▶ Dataset entries
-*-*-

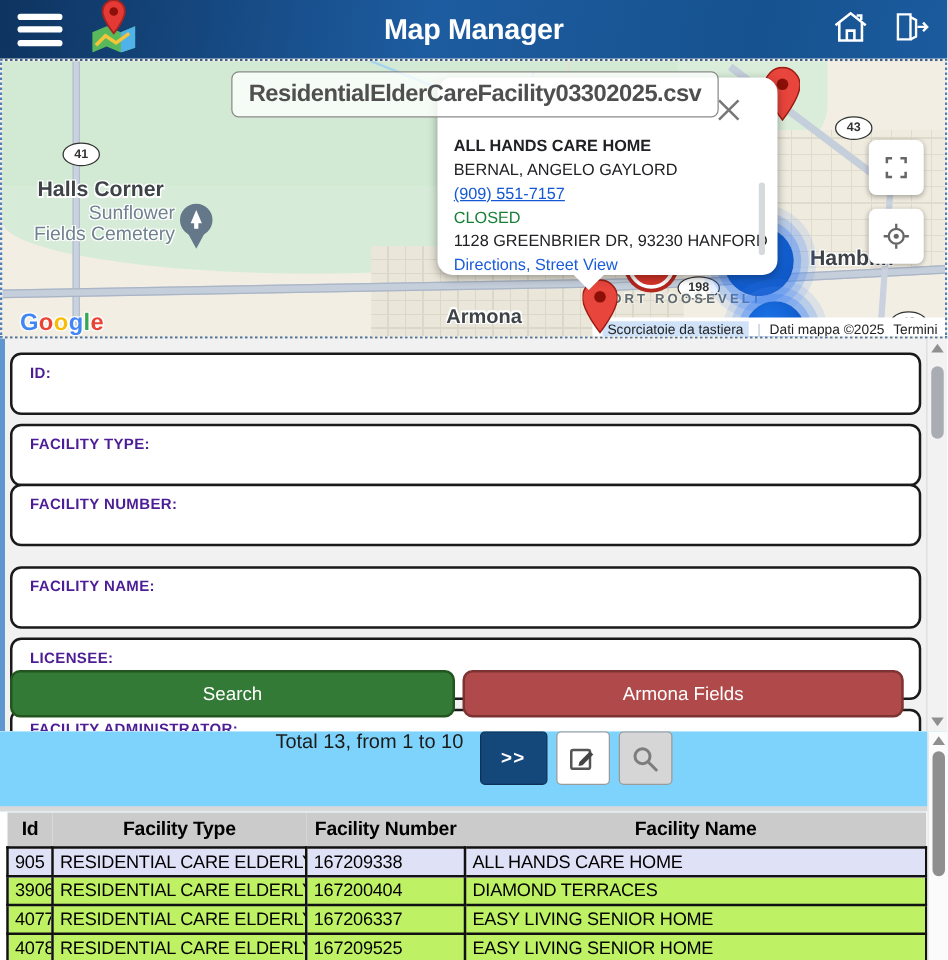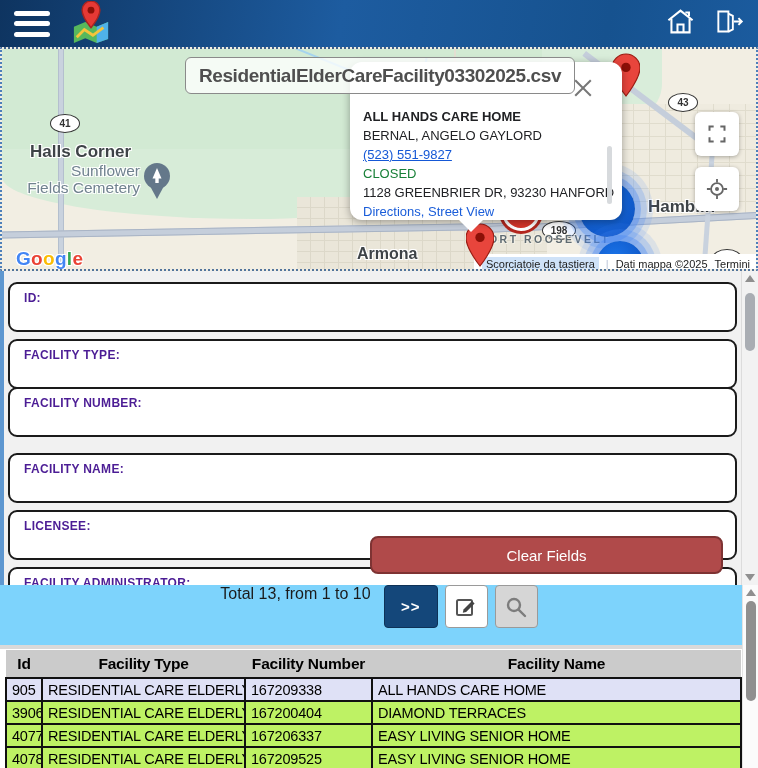--- a/index.html
+++ b/index.html
@@ -135,6 +135,7 @@
         <circle cx="20" cy="9.5" r="3.6" fill="#8c1007"></circle>
       </svg>
     </span>
+    <div class="app-title">Map Manager</div>
     <div class="header-right">
       <span style="cursor:pointer">
         <svg width="29" height="27" viewBox="0 0 24 22" fill="none" stroke="#fff" stroke-width="1.7">

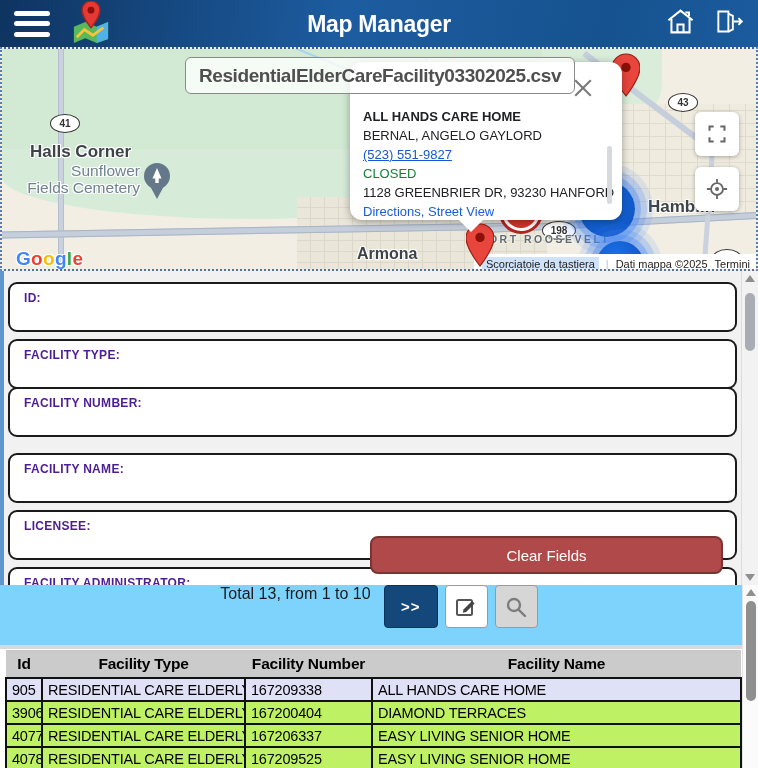--- a/index.html
+++ b/index.html
@@ -229,7 +229,7 @@
       <div class="content">
         <div class="popup-name">ALL HANDS CARE HOME</div>
         <div>BERNAL, ANGELO GAYLORD</div>
-        <div class="popup-phone">(523) 551-9827</div>
+        <div class="popup-phone">(909) 551-7157</div>
         <div class="popup-status">CLOSED</div>
         <div>1128 GREENBRIER DR, 93230 HANFORD</div>
         <div class="popup-links">Directions, Street View</div>

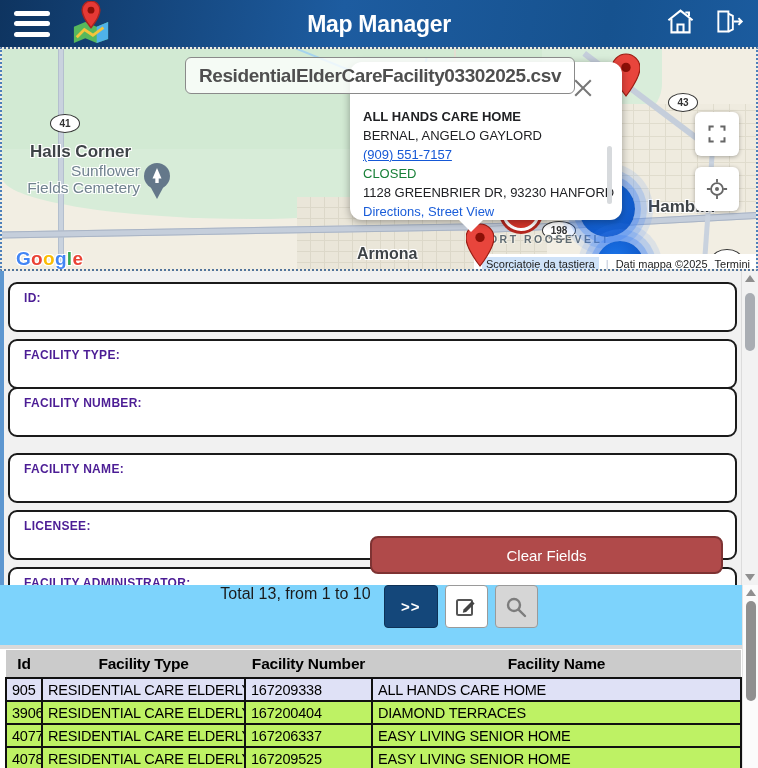--- a/index.html
+++ b/index.html
@@ -274,6 +274,7 @@
       <span class="field-label">FACILITY ADMINISTRATOR:</span>
 
     </div>
+    <button class="btn-search">Search</button>
     <button class="btn-clear">Clear Fields</button>
     <div class="vscroll">
       <div class="arr-up"></div>

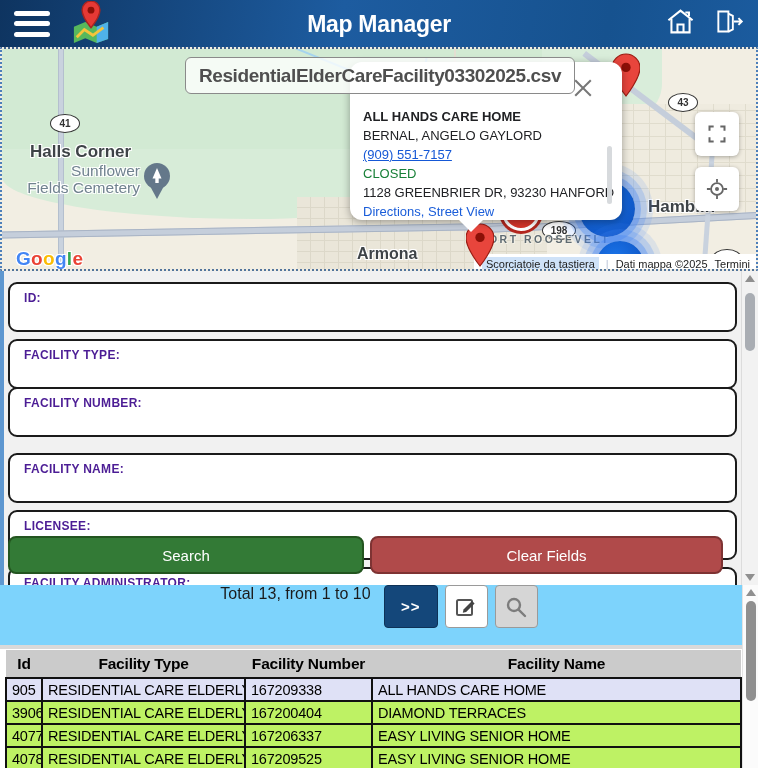--- a/index.html
+++ b/index.html
@@ -275,7 +275,7 @@
 
     </div>
     <button class="btn-search">Search</button>
-    <button class="btn-clear">Clear Fields</button>
+    <button class="btn-clear">Armona Fields</button>
     <div class="vscroll">
       <div class="arr-up"></div>
       <div class="thumb" style="top:22px; height:58px;"></div>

-*-*-

▶ Work item
Each line above is to be copied verbatim. Drop any image from the copy.

▶ Exercise response
--- a/index.html
+++ b/index.html
@@ -135,6 +135,7 @@
         <circle cx="20" cy="9.5" r="3.6" fill="#8c1007"></circle>
       </svg>
     </span>
+    <div class="app-title">Map Manager</div>
     <div class="header-right">
       <span style="cursor:pointer">
         <svg width="29" height="27" viewBox="0 0 24 22" fill="none" stroke="#fff" stroke-width="1.7">

--- a/index.html
+++ b/index.html
@@ -229,7 +229,7 @@
       <div class="content">
         <div class="popup-name">ALL HANDS CARE HOME</div>
         <div>BERNAL, ANGELO GAYLORD</div>
-        <div class="popup-phone">(523) 551-9827</div>
+        <div class="popup-phone">(909) 551-7157</div>
         <div class="popup-status">CLOSED</div>
         <div>1128 GREENBRIER DR, 93230 HANFORD</div>
         <div class="popup-links">Directions, Street View</div>

--- a/index.html
+++ b/index.html
@@ -274,6 +274,7 @@
       <span class="field-label">FACILITY ADMINISTRATOR:</span>
 
     </div>
+    <button class="btn-search">Search</button>
     <button class="btn-clear">Clear Fields</button>
     <div class="vscroll">
       <div class="arr-up"></div>

--- a/index.html
+++ b/index.html
@@ -275,7 +275,7 @@
 
     </div>
     <button class="btn-search">Search</button>
-    <button class="btn-clear">Clear Fields</button>
+    <button class="btn-clear">Armona Fields</button>
     <div class="vscroll">
       <div class="arr-up"></div>
       <div class="thumb" style="top:22px; height:58px;"></div>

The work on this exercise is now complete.